__Exercise goal__: Output all the entries word for word. Omit the pictures.

__Data extracts__:
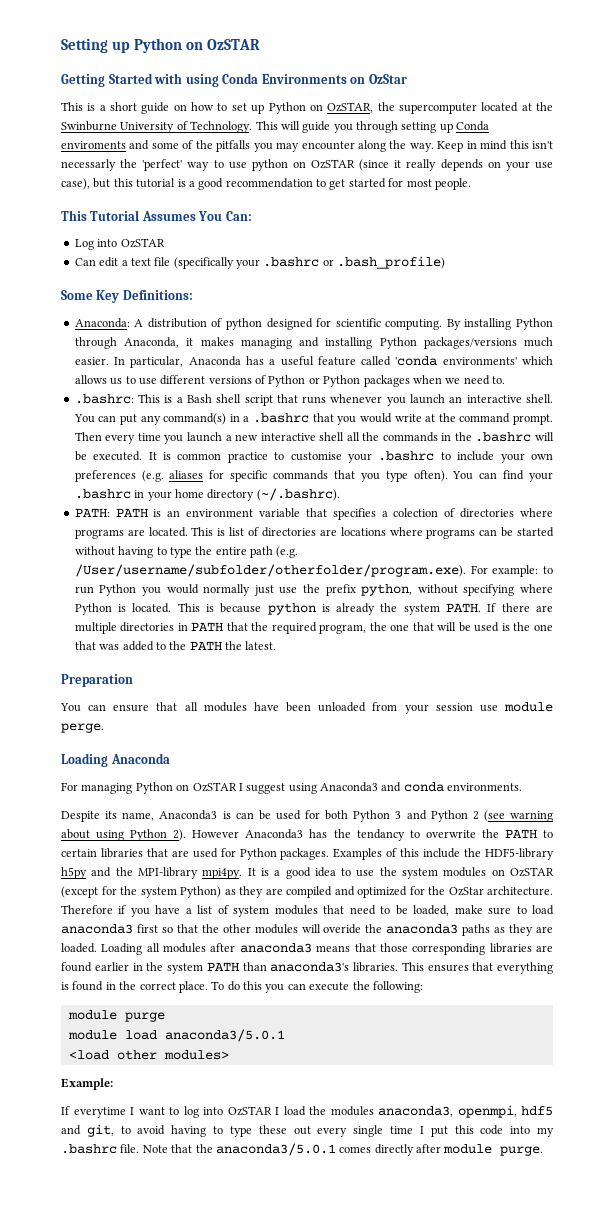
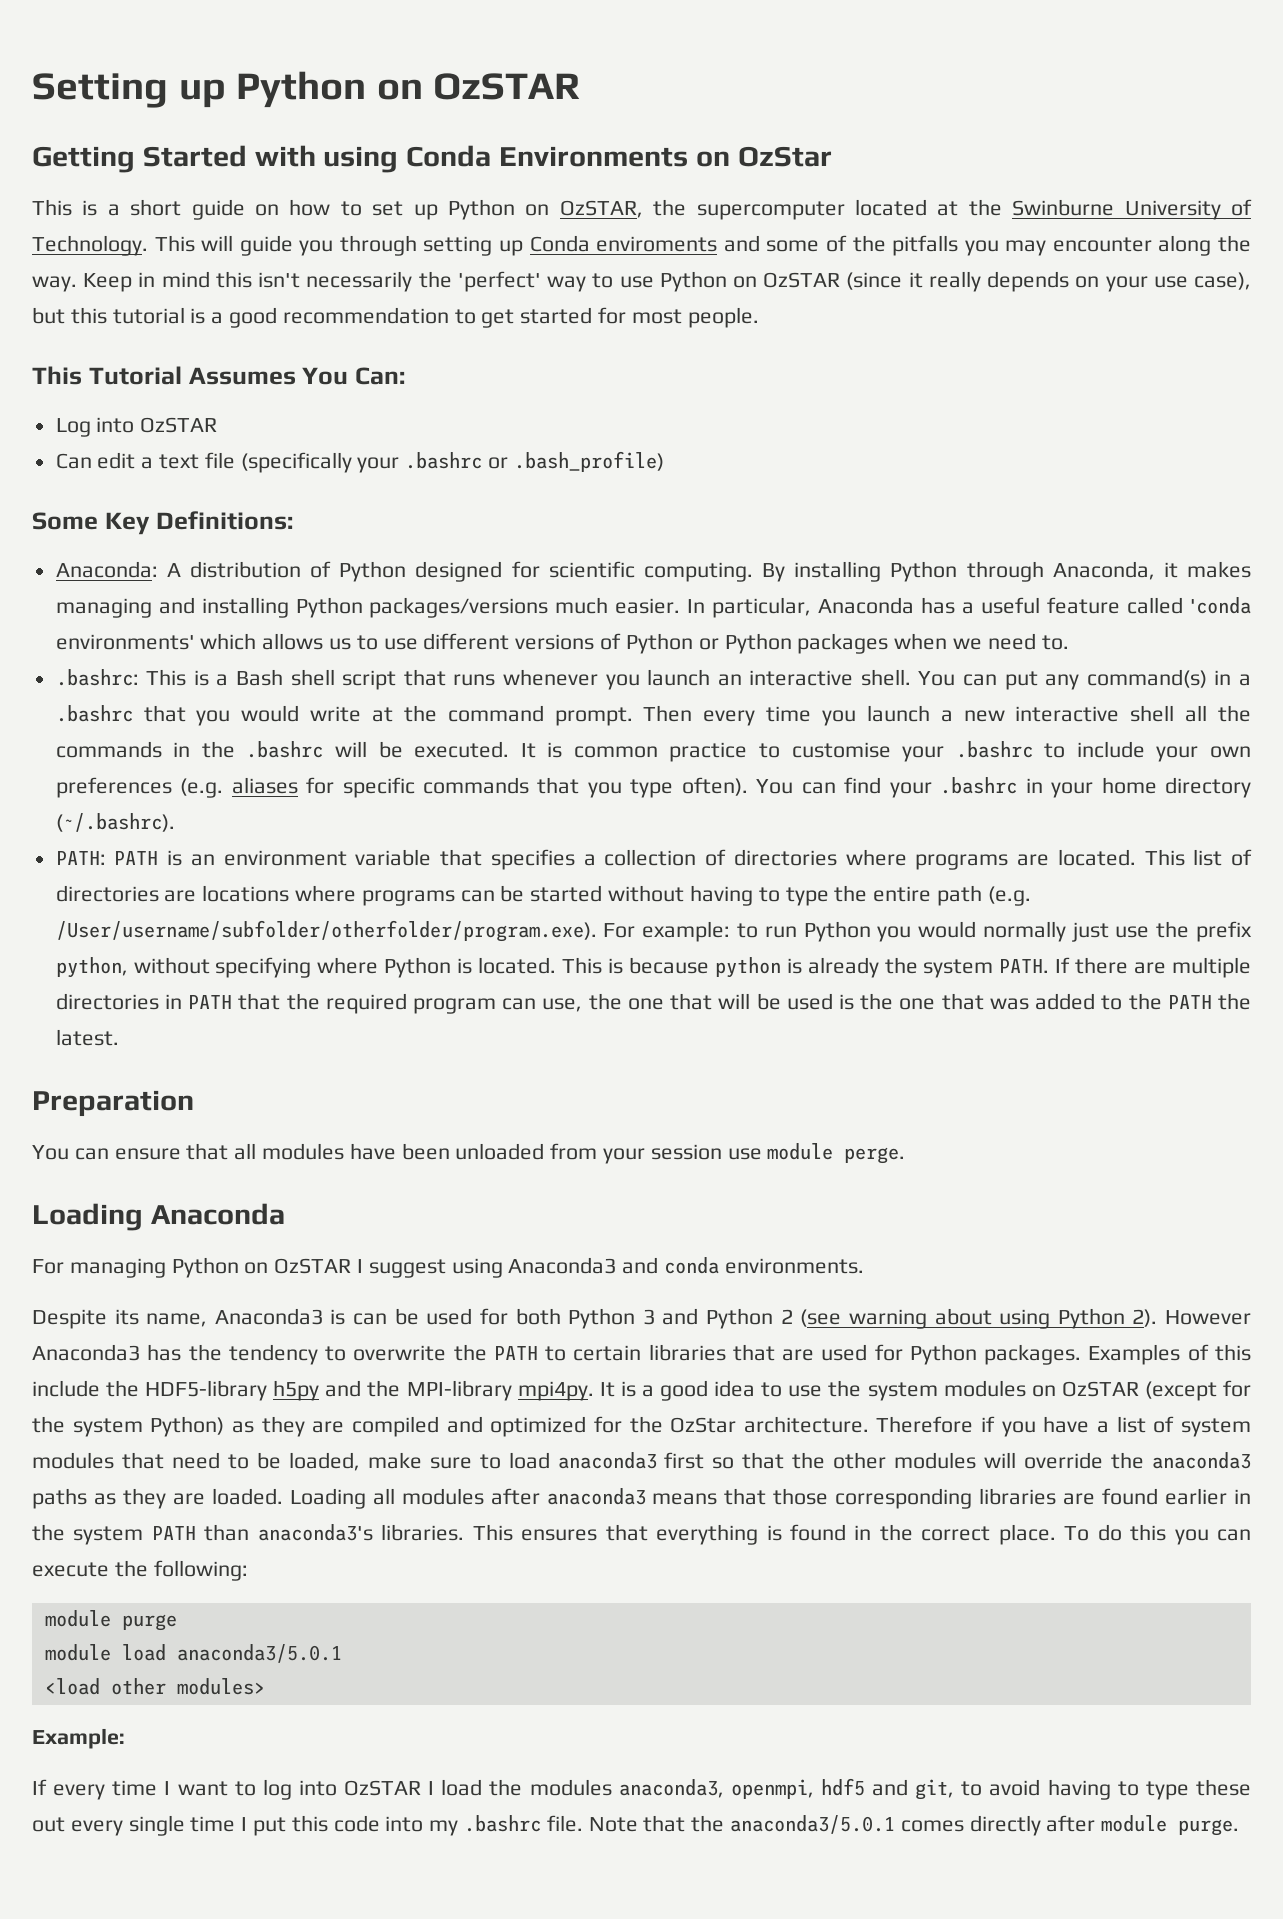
[61,159,116,171] necessarly -> [306,271,413,292] necessarily
[251,159,288,171] python -> [659,271,727,292] Python
[226,318,263,330] python -> [339,561,407,582] Python
[393,508,439,517] colection -> [604,849,697,866] collection
[217,528,226,536] is -> (1185, 857) none
[319,624,367,634] program, -> [412,998,583,1014] program can use,
[356,829,405,841] tendancy -> [228,1344,318,1365] tendency
[323,924,362,934] overide -> [1024,1452,1104,1469] override
[73,1107,126,1118] everytime -> [53,1780,158,1800] every time

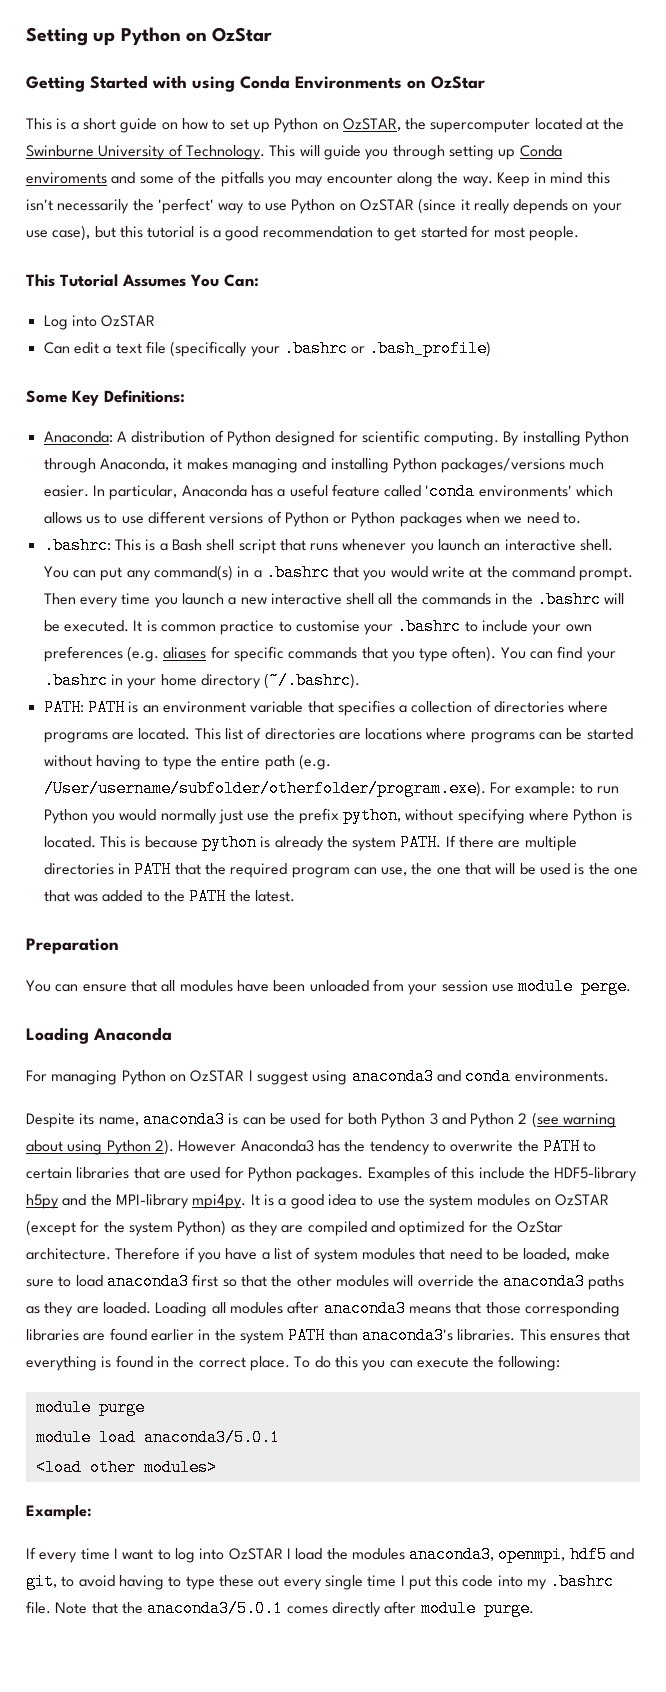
[433,73,581,100] OzSTAR -> [212,27,273,42] OzStar
[508,1257,617,1274] Anaconda3 -> [351,1068,434,1085] anaconda3
[214,1308,323,1325] Anaconda3 -> [142,1111,225,1128] anaconda3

__Exercise result__:
[61,159,116,171] necessarly -> [306,271,413,292] necessarily
[251,159,288,171] python -> [659,271,727,292] Python
[226,318,263,330] python -> [339,561,407,582] Python
[393,508,439,517] colection -> [604,849,697,866] collection
[217,528,226,536] is -> (1185, 857) none
[319,624,367,634] program, -> [412,998,583,1014] program can use,
[356,829,405,841] tendancy -> [228,1344,318,1365] tendency
[323,924,362,934] overide -> [1024,1452,1104,1469] override
[73,1107,126,1118] everytime -> [53,1780,158,1800] every time

[433,73,581,100] OzSTAR -> [212,27,273,42] OzStar
[508,1257,617,1274] Anaconda3 -> [351,1068,434,1085] anaconda3
[214,1308,323,1325] Anaconda3 -> [142,1111,225,1128] anaconda3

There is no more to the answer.